### Records excerpted from a collection

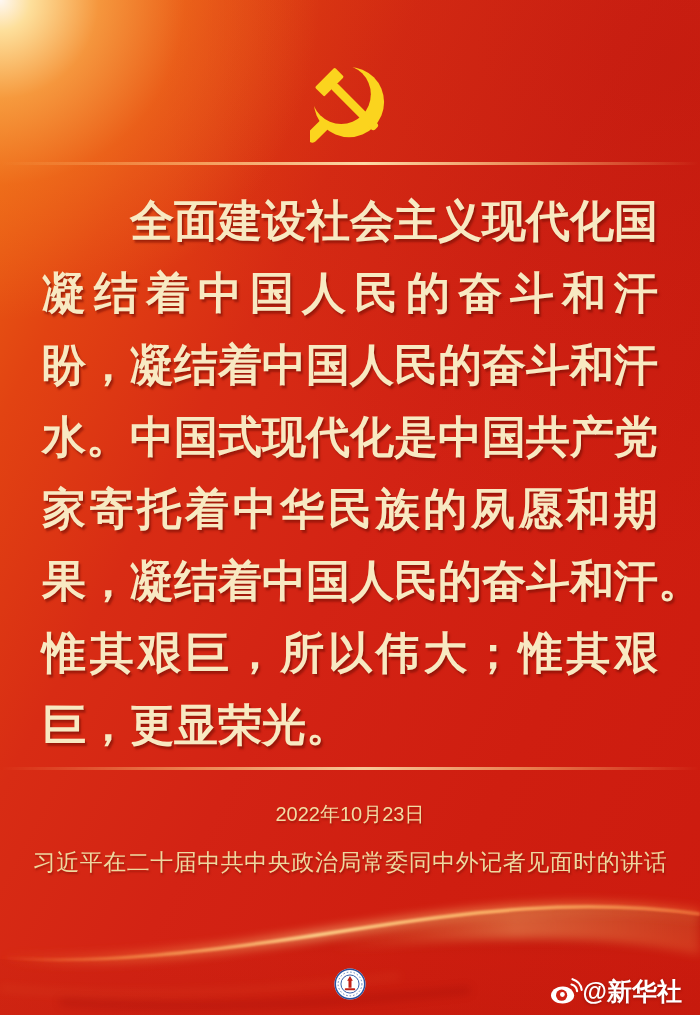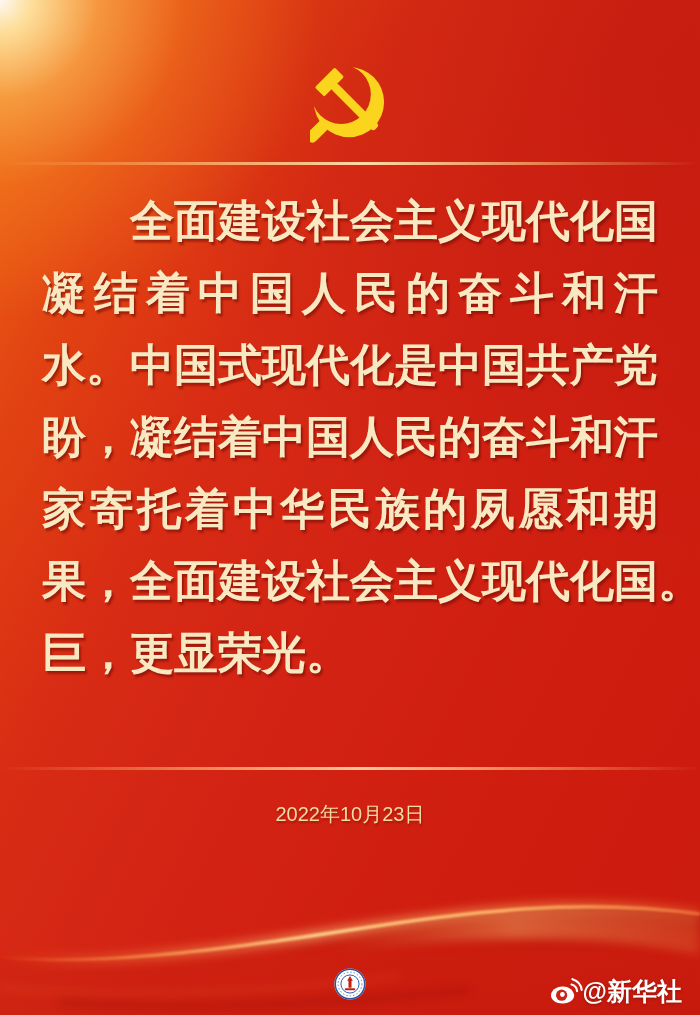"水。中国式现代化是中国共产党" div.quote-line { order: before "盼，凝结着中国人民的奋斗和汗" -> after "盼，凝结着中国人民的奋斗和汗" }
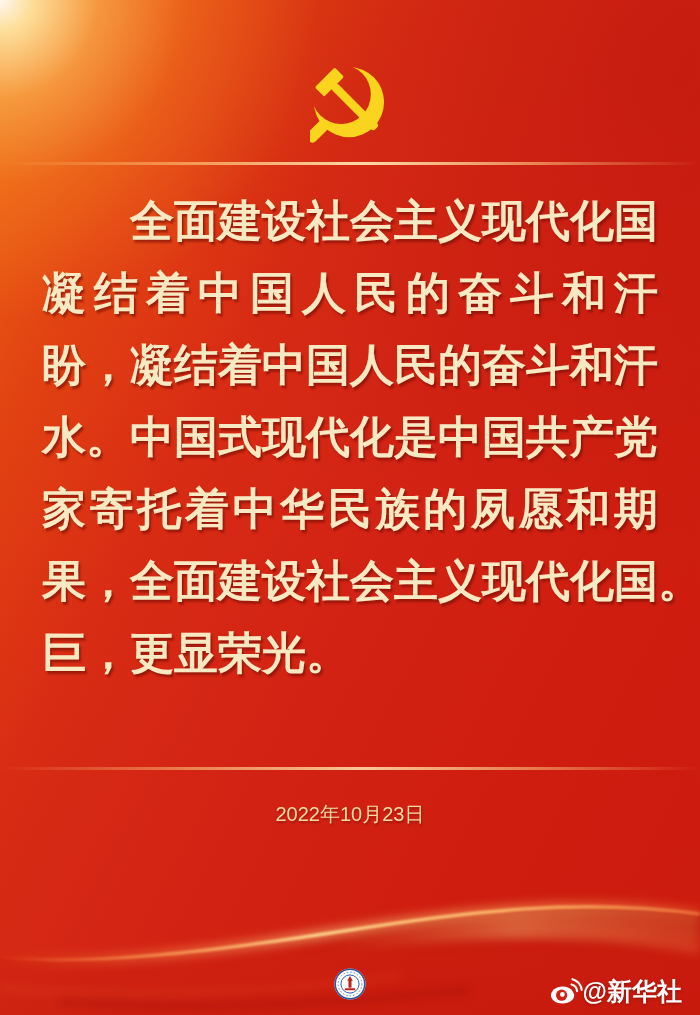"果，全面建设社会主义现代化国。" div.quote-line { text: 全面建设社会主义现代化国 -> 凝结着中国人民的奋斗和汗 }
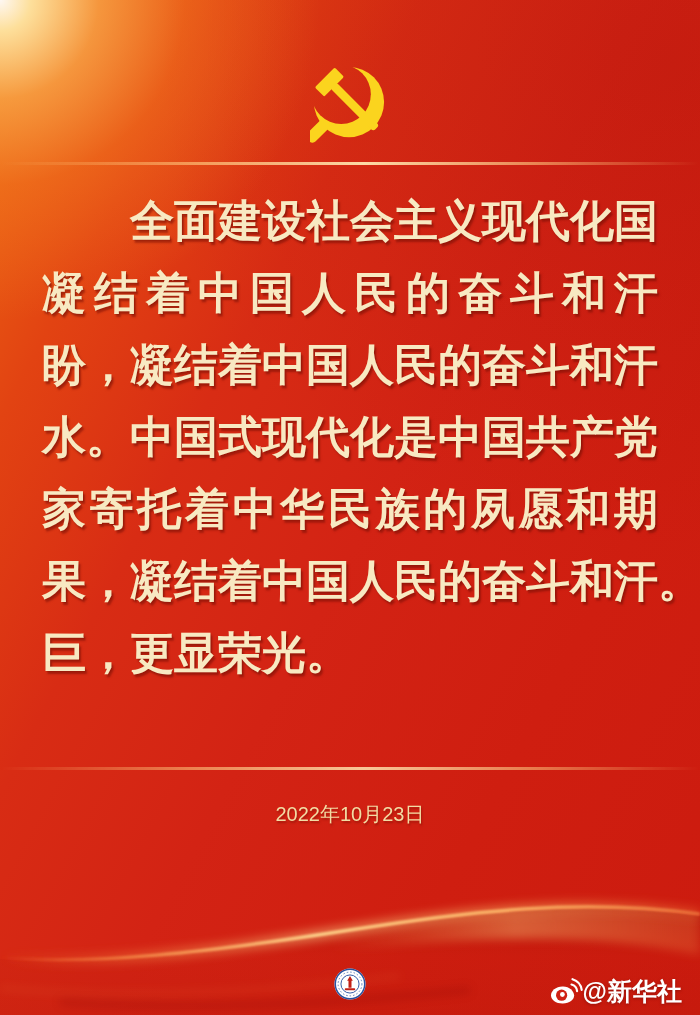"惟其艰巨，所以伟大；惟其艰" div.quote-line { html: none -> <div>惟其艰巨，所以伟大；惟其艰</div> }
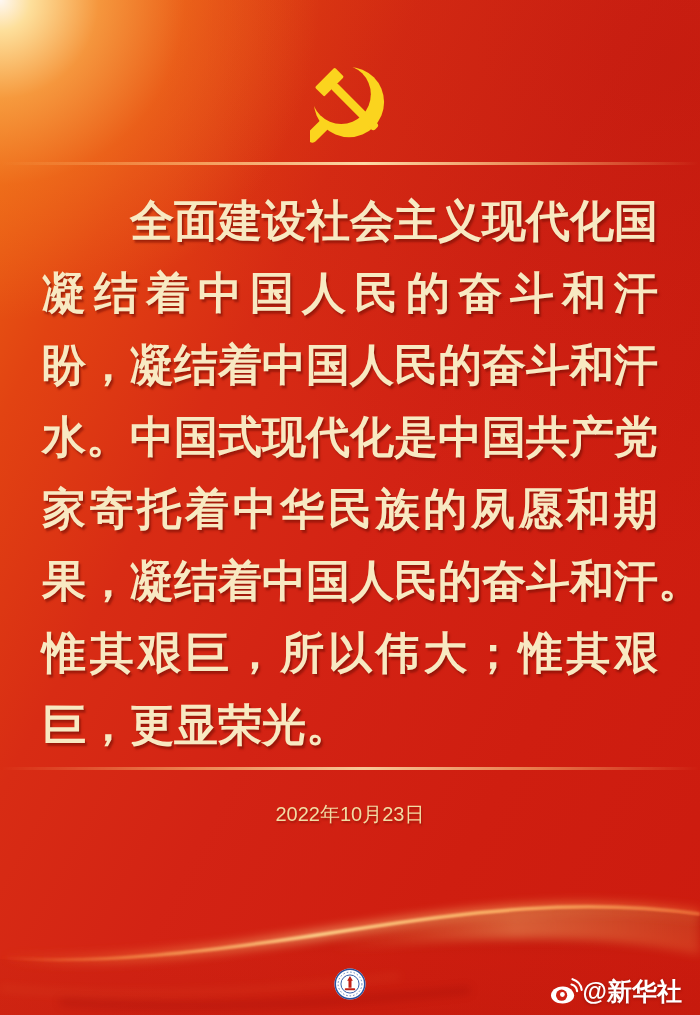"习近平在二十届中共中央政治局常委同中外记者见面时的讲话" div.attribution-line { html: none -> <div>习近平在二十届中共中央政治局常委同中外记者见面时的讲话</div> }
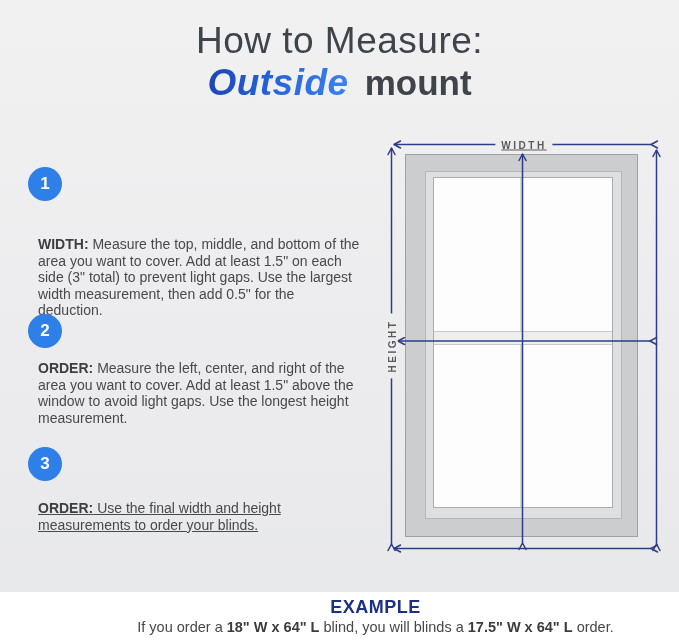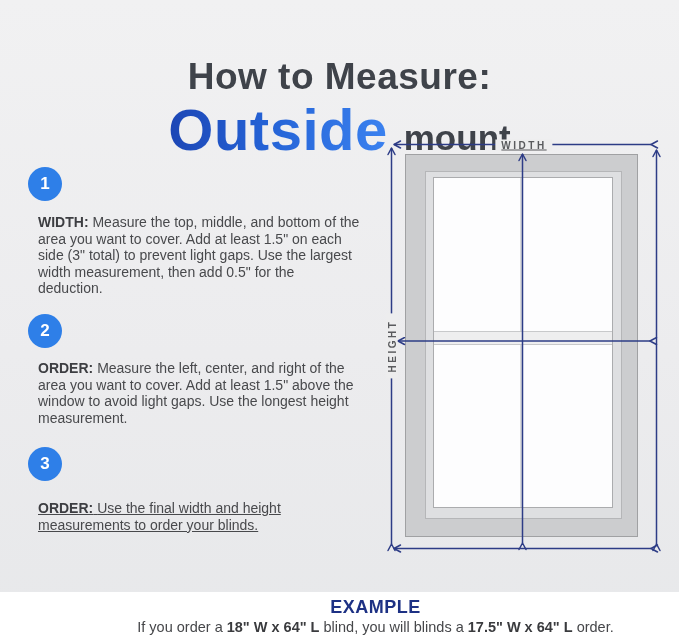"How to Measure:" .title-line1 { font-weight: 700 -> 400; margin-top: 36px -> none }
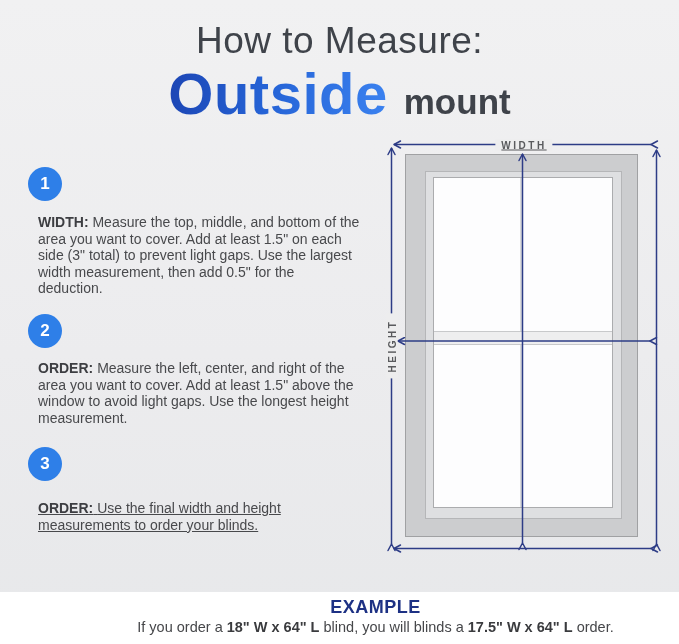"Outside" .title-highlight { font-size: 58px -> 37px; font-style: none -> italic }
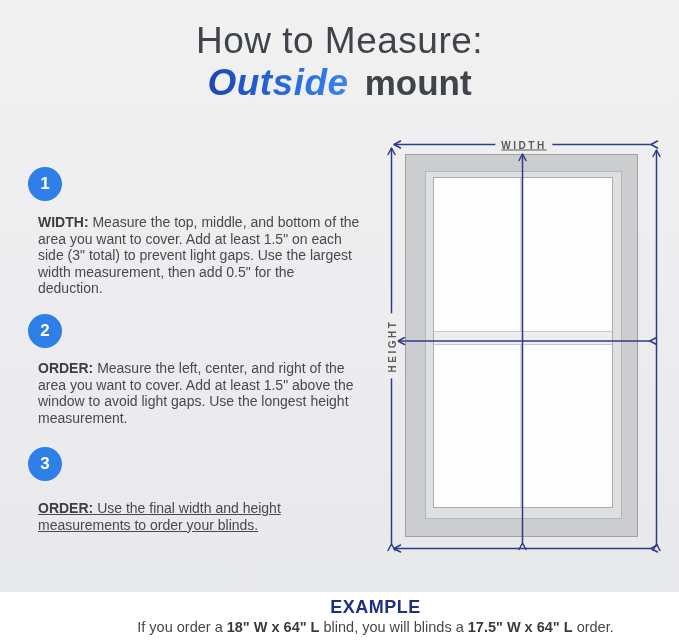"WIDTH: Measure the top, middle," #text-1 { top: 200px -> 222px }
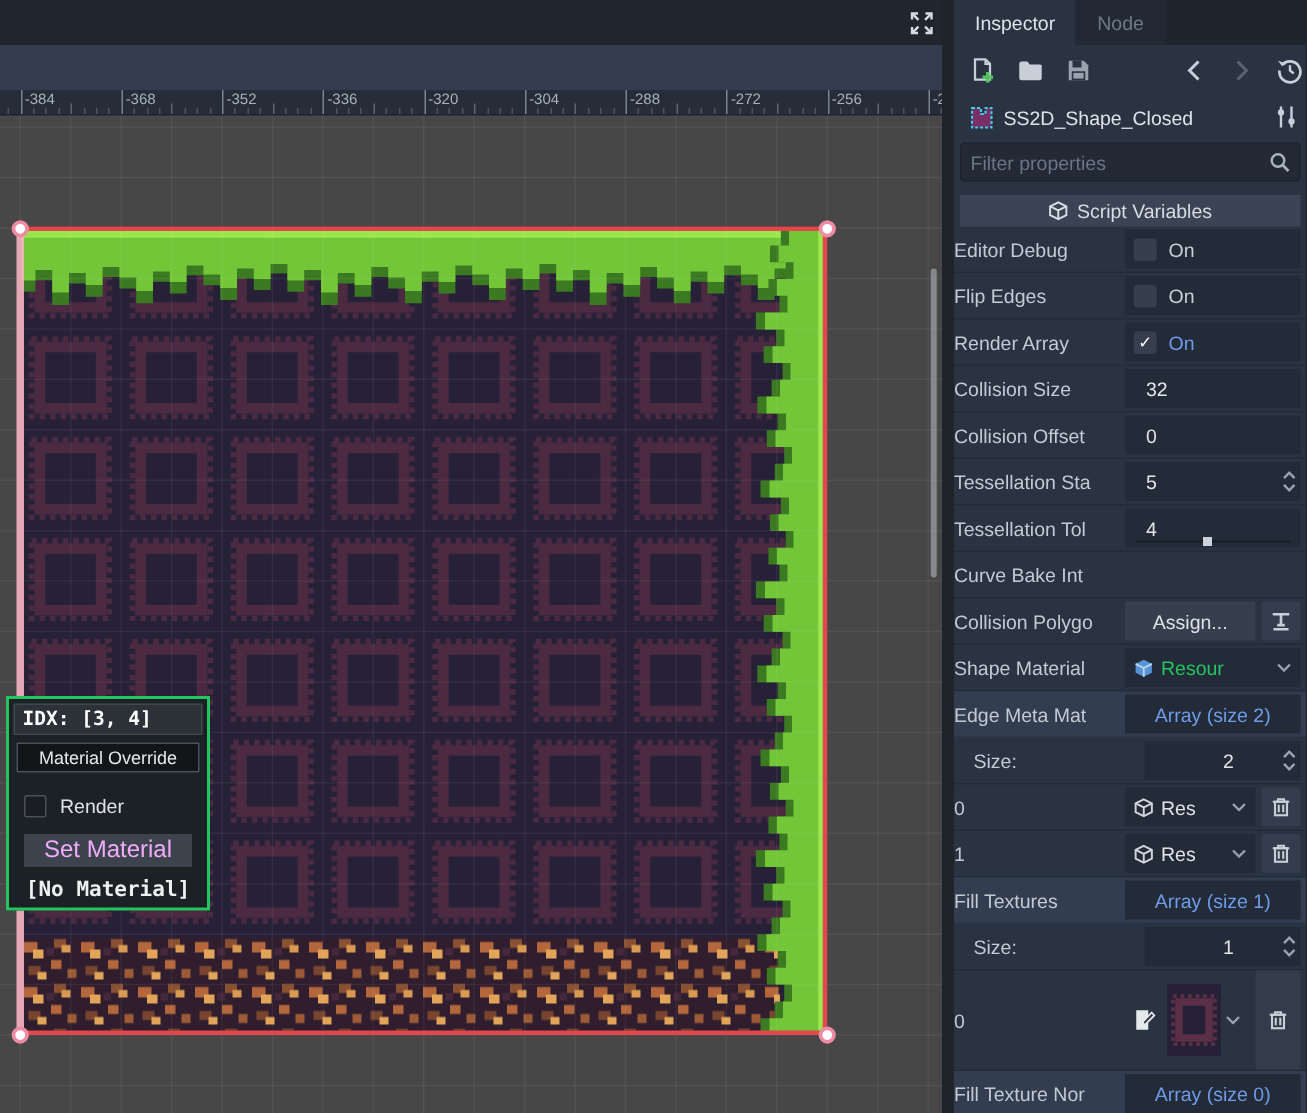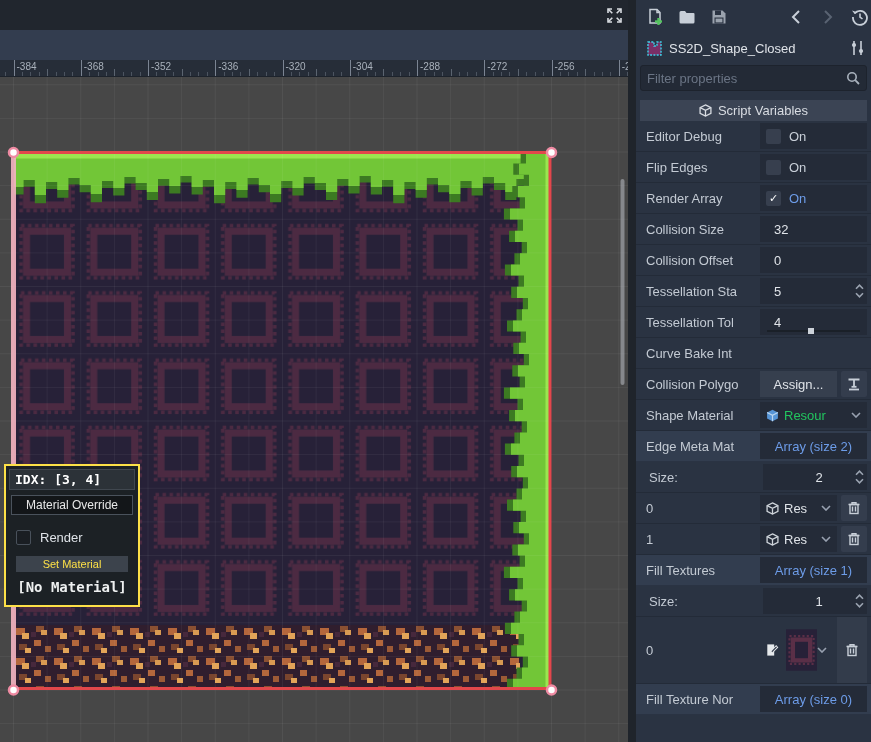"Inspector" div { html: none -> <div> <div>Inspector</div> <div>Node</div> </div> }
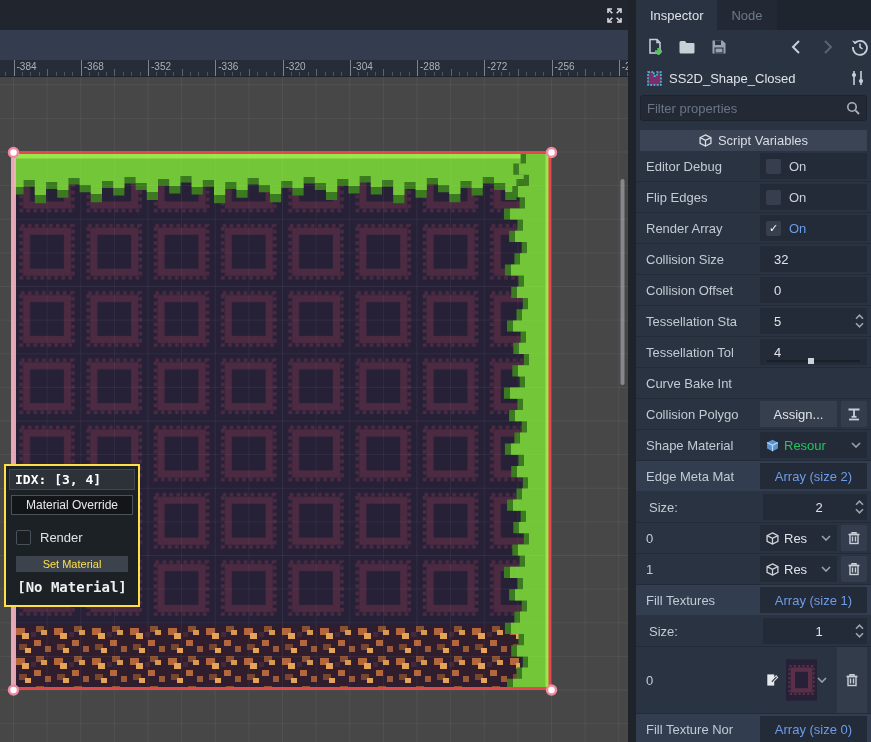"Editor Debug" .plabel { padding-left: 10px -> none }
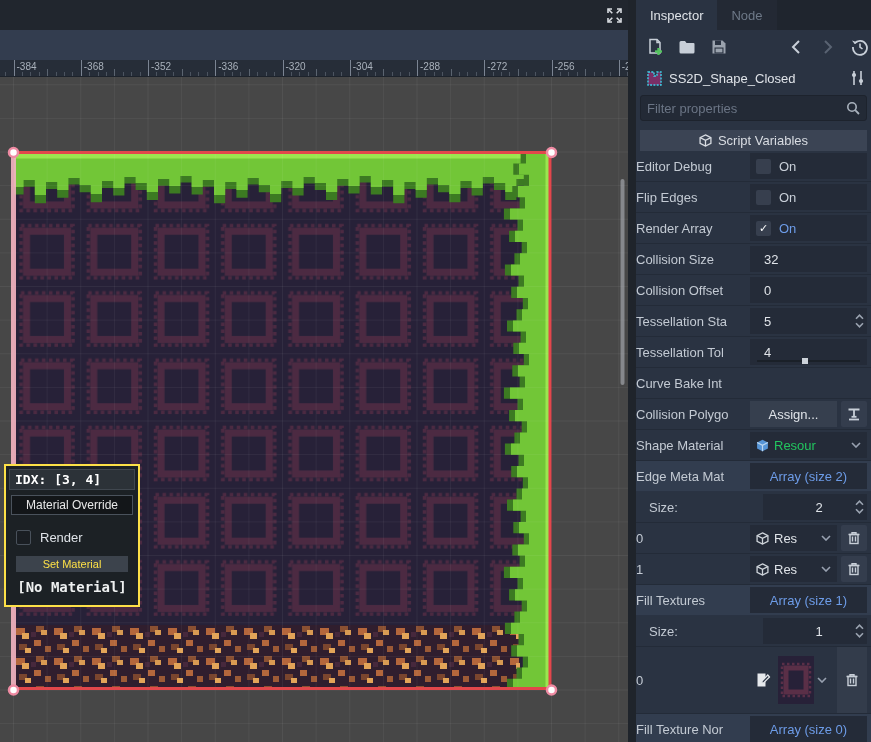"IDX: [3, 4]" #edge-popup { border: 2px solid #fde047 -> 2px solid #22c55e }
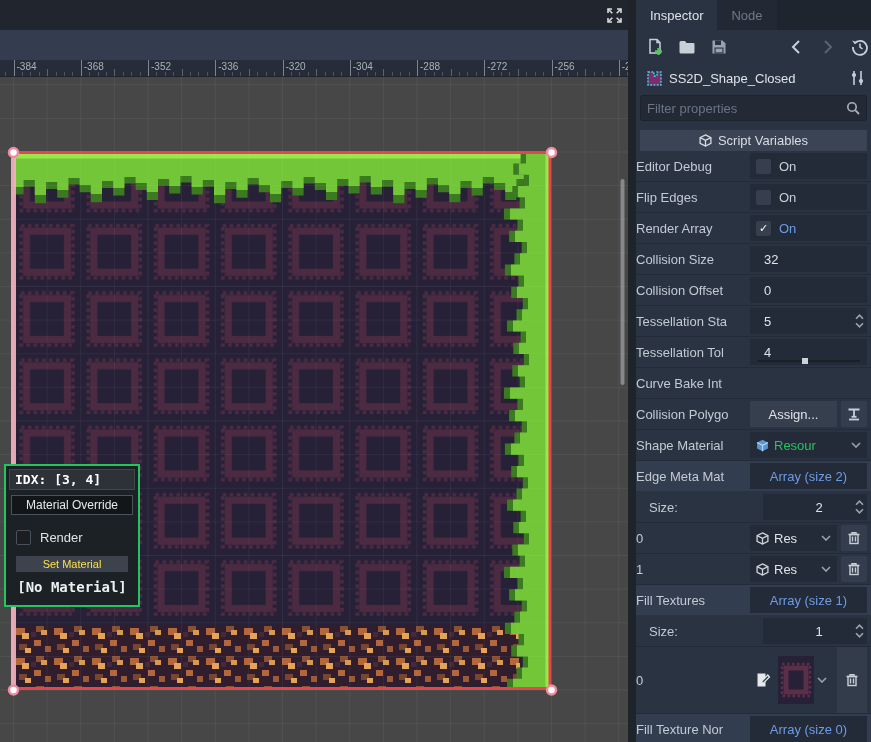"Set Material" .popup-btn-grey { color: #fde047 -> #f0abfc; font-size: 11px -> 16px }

### WHAT TO WORK ON
Every record must be returned exactly. Leave its pictures out.

### FINISHED EXERCISE
"水。中国式现代化是中国共产党" div.quote-line { order: before "盼，凝结着中国人民的奋斗和汗" -> after "盼，凝结着中国人民的奋斗和汗" }
"果，全面建设社会主义现代化国。" div.quote-line { text: 全面建设社会主义现代化国 -> 凝结着中国人民的奋斗和汗 }
"惟其艰巨，所以伟大；惟其艰" div.quote-line { html: none -> <div>惟其艰巨，所以伟大；惟其艰</div> }
"习近平在二十届中共中央政治局常委同中外记者见面时的讲话" div.attribution-line { html: none -> <div>习近平在二十届中共中央政治局常委同中外记者见面时的讲话</div> }
"How to Measure:" .title-line1 { font-weight: 700 -> 400; margin-top: 36px -> none }
"Outside" .title-highlight { font-size: 58px -> 37px; font-style: none -> italic }
"WIDTH: Measure the top, middle," #text-1 { top: 200px -> 222px }
"Inspector" div { html: none -> <div> <div>Inspector</div> <div>Node</div> </div> }
"Editor Debug" .plabel { padding-left: 10px -> none }
"IDX: [3, 4]" #edge-popup { border: 2px solid #fde047 -> 2px solid #22c55e }
"Set Material" .popup-btn-grey { color: #fde047 -> #f0abfc; font-size: 11px -> 16px }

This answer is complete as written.